Nope - I hauled my 22 foot aquasport from Rhode Island and back a few times, then delivered it to Wisconsin when I sold it.

Steve


----------



## Nevermoor (Jan 18, 2016)

*Wind*

Yikes! Does the wind ever stop blowing down here? I've been in the water for 9 days and the wind blew for 7 of them. 

I've been able to fish under the Theo Barr bridge even with the wind blowing and managed to land 2 sheepshead. (Lost 2 more around the pilings) I made it to the St. John reef twice but mostly managed to lose rigs. I did catch some sort of spiny puffer there.

Today I beat my way up to Palmetto Creek but trying to toss lures in the breeze was just not working well. 

I don't see many other boats out there so I must be in the wrong place or maybe you guys are just smart enough to stay home when it blows like this.

17 days left to catch a redfish.

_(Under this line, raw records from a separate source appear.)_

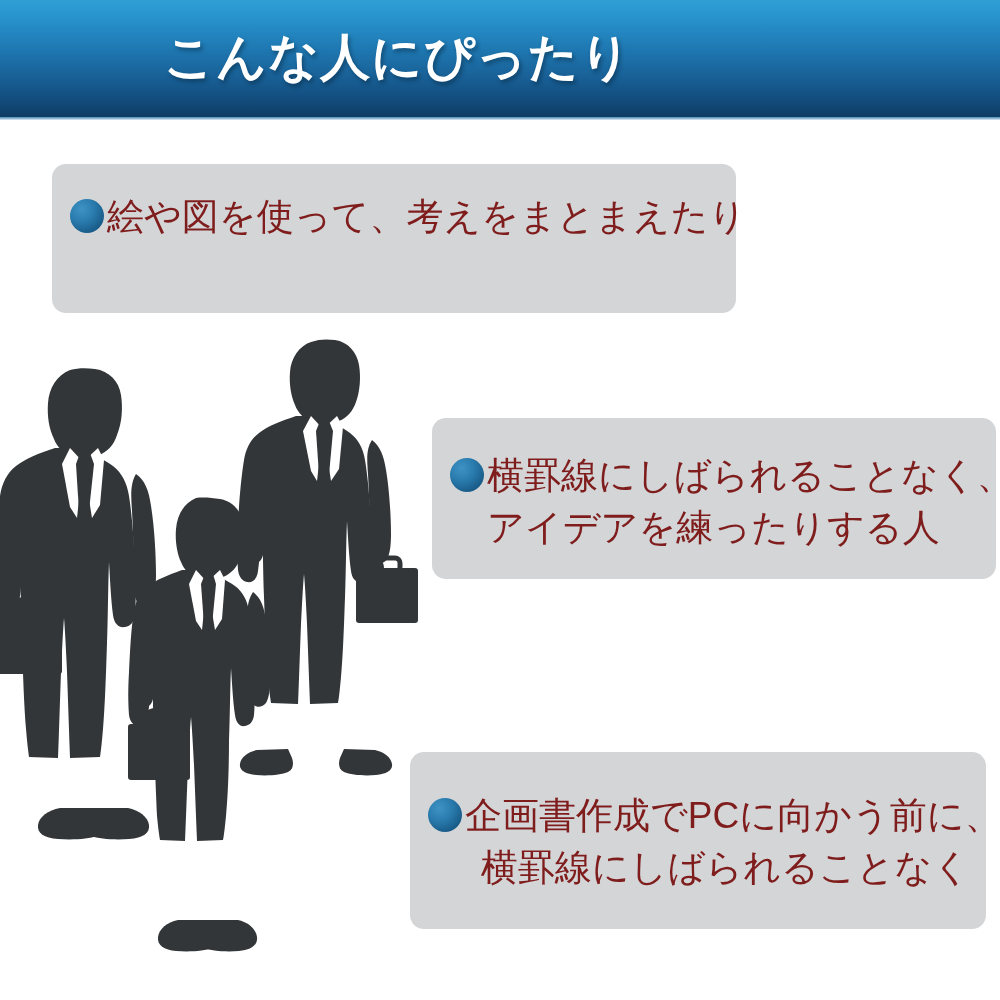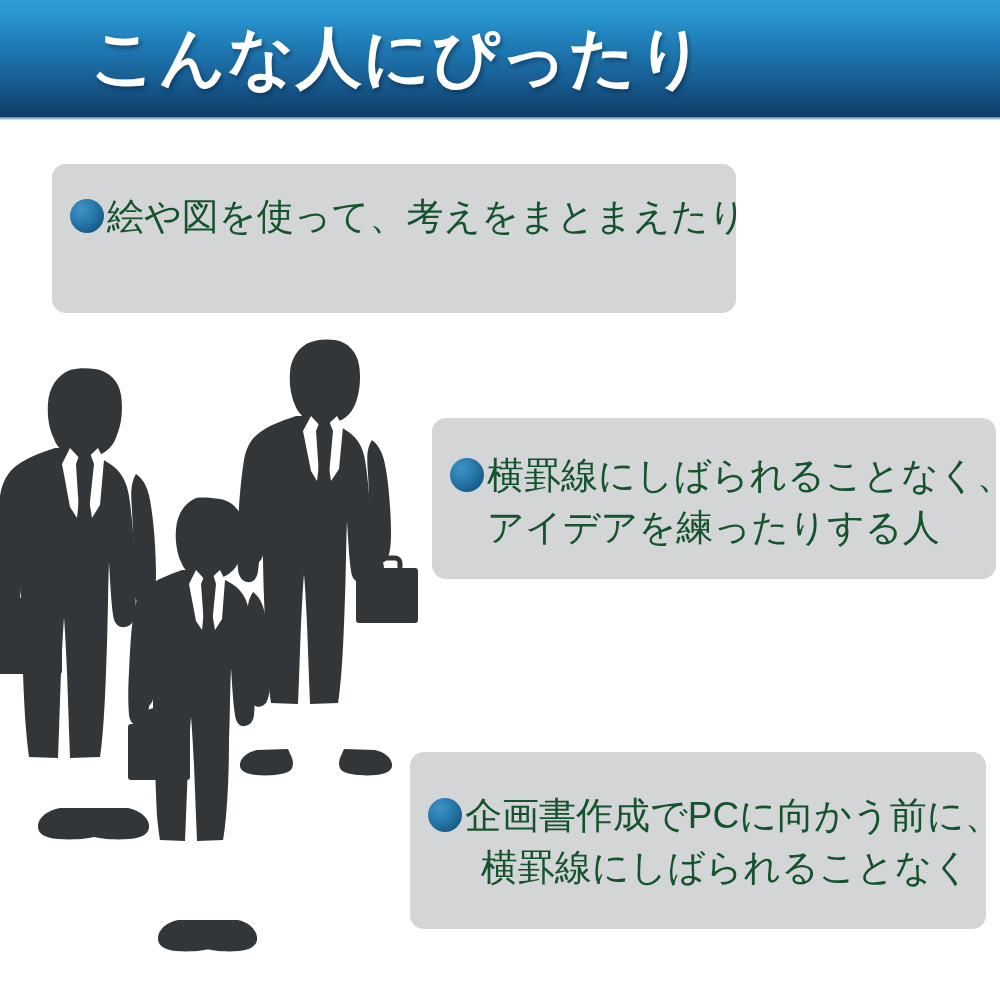--- a/index.html
+++ b/index.html
@@ -44,37 +44,37 @@
     height: 3px;
     background: linear-gradient(to bottom, #4d8bb3 0%, #9cc0d8 60%, #e7eef3 100%);
   }
   #header-title {
     position: absolute;
     left: 0;
     top: 17px;
     width: 796px;
     text-align: center;
     color: #ffffff;
-    font-size: 66px;
+    font-size: 50px;
     line-height: 80px;
     font-weight: bold;
     letter-spacing: 1px;
     text-shadow: 2px 3px 4px rgba(4, 30, 52, 0.45);
     white-space: nowrap;
   }
 
   
   .callout {
     position: absolute;
     background: #d4d5d7;
     border-radius: 14px;
     box-sizing: border-box;
   }
   .callout-text {
-    color: #14532d;
+    color: #7f1d1d;
     font-size: 37px;
     line-height: 52px;
     font-weight: normal;
     white-space: nowrap;
   }
   .callout-line {
     display: block;
     white-space: nowrap;
   }
   .bullet-icon {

Getting nervous.


----------



## Scouticus (Jul 23, 2015)

17 days is plenty of time, you're just getting acclimated!


----------



## T-Boy (Jun 15, 2009)

I live in Atlanta and towing a boat through this traffic is a nightmare. Do not come through Atlanta during rush hour or you will mostly sit and wait. If its raining don't try it at all.


----------



## C-Low (Feb 18, 2016)

*New Too*

Still trying for my first pampano and/or red fish. Read in the PNJ to look for a "good hole or a washout" In relation to fishing, how do you identify a "hole" or "washout"?


----------